*** Opening DATA SUPPLIED ***

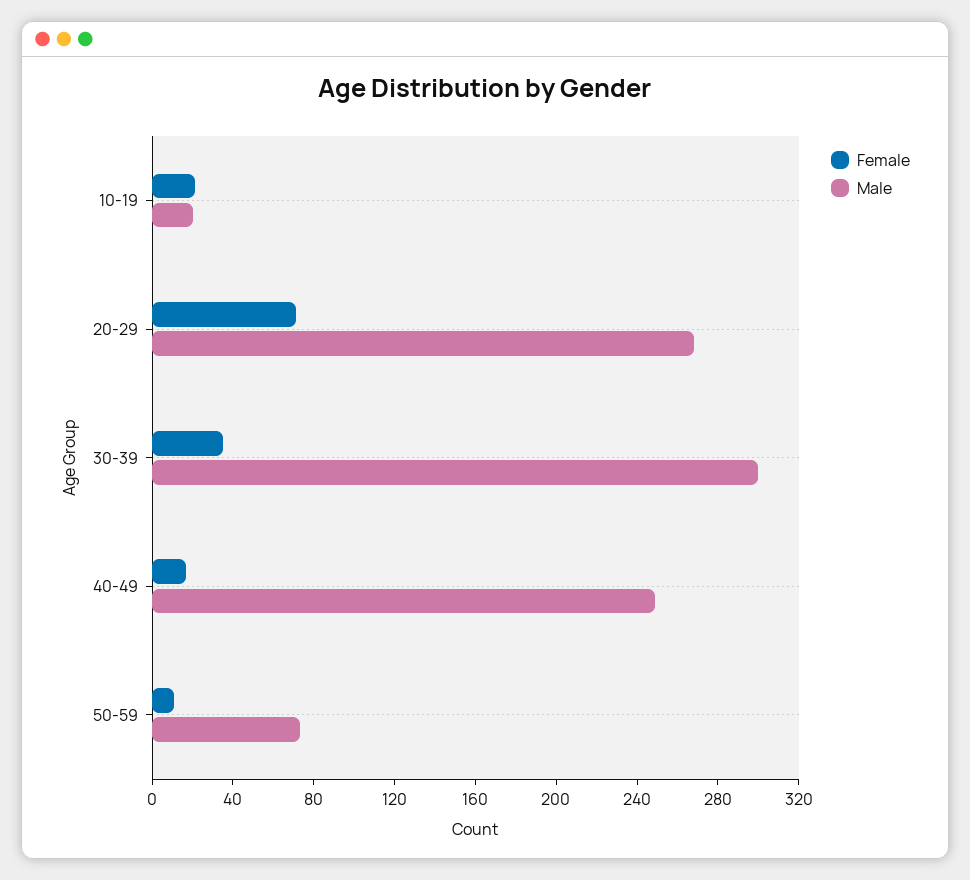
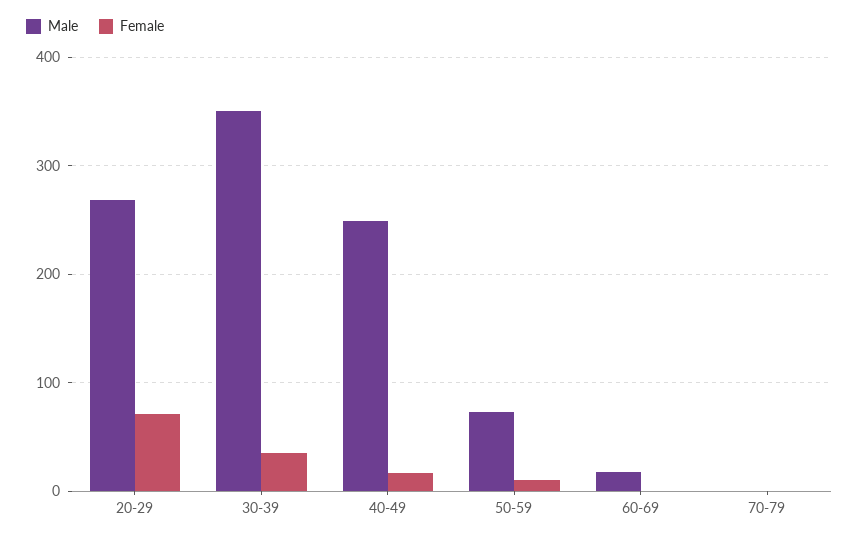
Female, 10-19: 20 -> none
Male, 10-19: 20 -> none
Male, 30-39: 300 -> 350
Male, 60-69: none -> 20
Female, 60-69: none -> 0
Male, 70-79: none -> 0
Female, 70-79: none -> 0

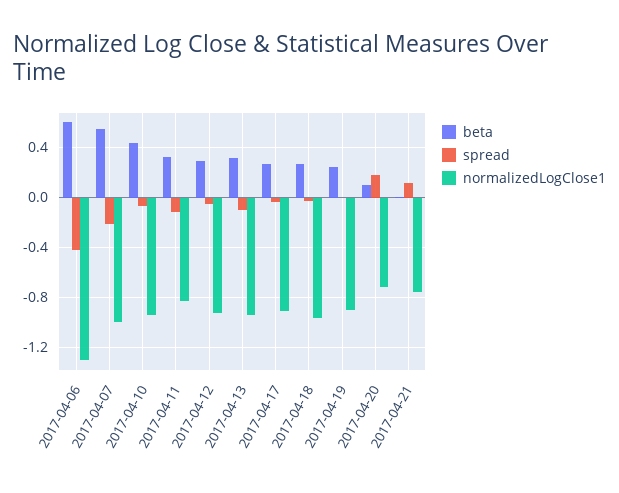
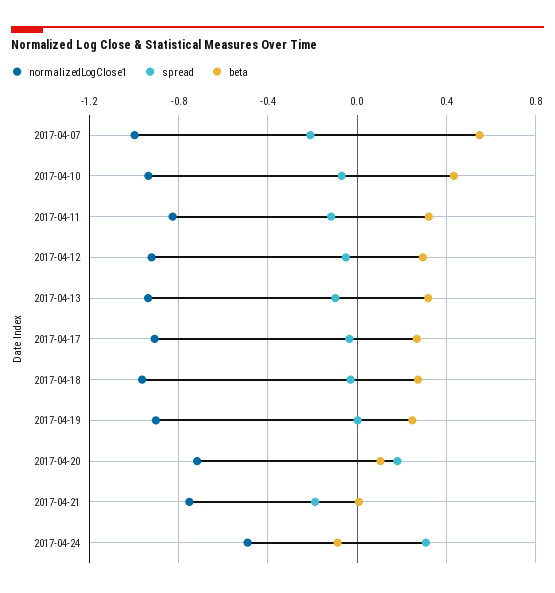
beta, 2017-04-06: 0.6 -> none
spread, 2017-04-06: -0.4 -> none
normalizedLogClose1, 2017-04-06: -1.3 -> none
spread, 2017-04-21: 0.1 -> -0.2
normalizedLogClose1, 2017-04-24: none -> -0.5
spread, 2017-04-24: none -> 0.3
beta, 2017-04-24: none -> -0.1

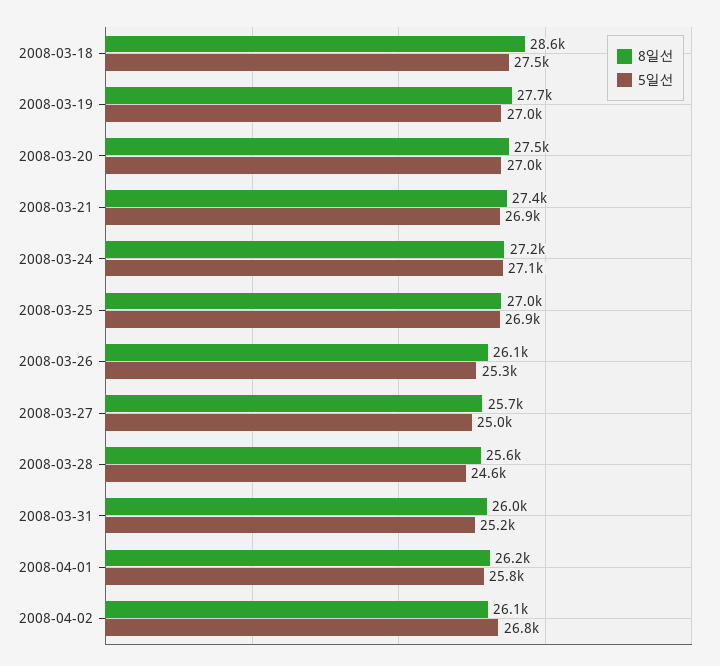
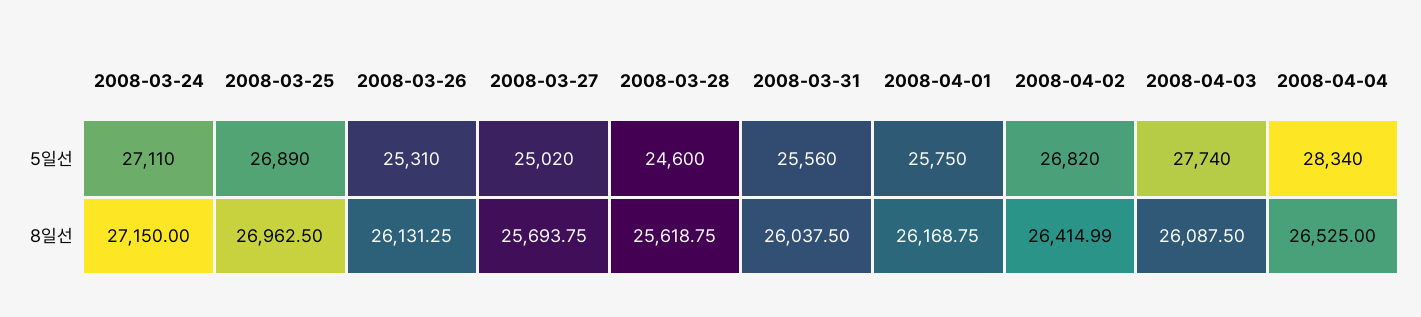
8일선, 2008-03-18: 28600 -> none
5일선, 2008-03-18: 27500 -> none
8일선, 2008-03-19: 27700 -> none
5일선, 2008-03-19: 27000 -> none
8일선, 2008-03-20: 27500 -> none
5일선, 2008-03-20: 27000 -> none
8일선, 2008-03-21: 27400 -> none
5일선, 2008-03-21: 26900 -> none
5일선, 2008-03-31: 25200 -> 25560
8일선, 2008-04-02: 26100 -> 26414.99
5일선, 2008-04-03: none -> 27740
5일선, 2008-04-04: none -> 28340
8일선, 2008-04-03: none -> 26087.5
8일선, 2008-04-04: none -> 26525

*** Closing DATA SUPPLIED ***

* _BRIEF_
Every record is to be restated word for word, with the pictures left out.

* _OUTPUT OF THE TASK_
Female, 10-19: 20 -> none
Male, 10-19: 20 -> none
Male, 30-39: 300 -> 350
Male, 60-69: none -> 20
Female, 60-69: none -> 0
Male, 70-79: none -> 0
Female, 70-79: none -> 0

beta, 2017-04-06: 0.6 -> none
spread, 2017-04-06: -0.4 -> none
normalizedLogClose1, 2017-04-06: -1.3 -> none
spread, 2017-04-21: 0.1 -> -0.2
normalizedLogClose1, 2017-04-24: none -> -0.5
spread, 2017-04-24: none -> 0.3
beta, 2017-04-24: none -> -0.1

8일선, 2008-03-18: 28600 -> none
5일선, 2008-03-18: 27500 -> none
8일선, 2008-03-19: 27700 -> none
5일선, 2008-03-19: 27000 -> none
8일선, 2008-03-20: 27500 -> none
5일선, 2008-03-20: 27000 -> none
8일선, 2008-03-21: 27400 -> none
5일선, 2008-03-21: 26900 -> none
5일선, 2008-03-31: 25200 -> 25560
8일선, 2008-04-02: 26100 -> 26414.99
5일선, 2008-04-03: none -> 27740
5일선, 2008-04-04: none -> 28340
8일선, 2008-04-03: none -> 26087.5
8일선, 2008-04-04: none -> 26525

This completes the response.